DESCRIPTION OF THE TASK:
Wherever the string "shipping" shows up in the material below, copy that line.

RECORDS TO PROCESS:

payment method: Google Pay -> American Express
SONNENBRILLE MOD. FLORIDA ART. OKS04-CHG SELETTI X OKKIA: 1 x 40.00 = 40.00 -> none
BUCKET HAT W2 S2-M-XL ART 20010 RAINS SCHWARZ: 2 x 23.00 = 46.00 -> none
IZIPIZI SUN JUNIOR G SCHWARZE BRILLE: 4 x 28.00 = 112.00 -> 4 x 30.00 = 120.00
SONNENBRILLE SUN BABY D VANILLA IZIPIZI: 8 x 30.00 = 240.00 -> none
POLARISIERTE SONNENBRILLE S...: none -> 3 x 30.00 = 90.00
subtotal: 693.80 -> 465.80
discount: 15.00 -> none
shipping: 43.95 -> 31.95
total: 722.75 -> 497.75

--

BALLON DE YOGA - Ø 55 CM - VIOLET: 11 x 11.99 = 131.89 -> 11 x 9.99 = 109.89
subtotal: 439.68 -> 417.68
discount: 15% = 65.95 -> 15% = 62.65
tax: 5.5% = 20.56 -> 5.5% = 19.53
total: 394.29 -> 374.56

==

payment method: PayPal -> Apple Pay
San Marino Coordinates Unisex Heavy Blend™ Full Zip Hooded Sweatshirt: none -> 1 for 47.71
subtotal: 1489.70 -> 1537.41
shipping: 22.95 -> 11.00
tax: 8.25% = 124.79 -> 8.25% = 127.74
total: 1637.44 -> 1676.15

RESPONSE TO THE TASK:
shipping: 43.95 -> 31.95
shipping: 22.95 -> 11.00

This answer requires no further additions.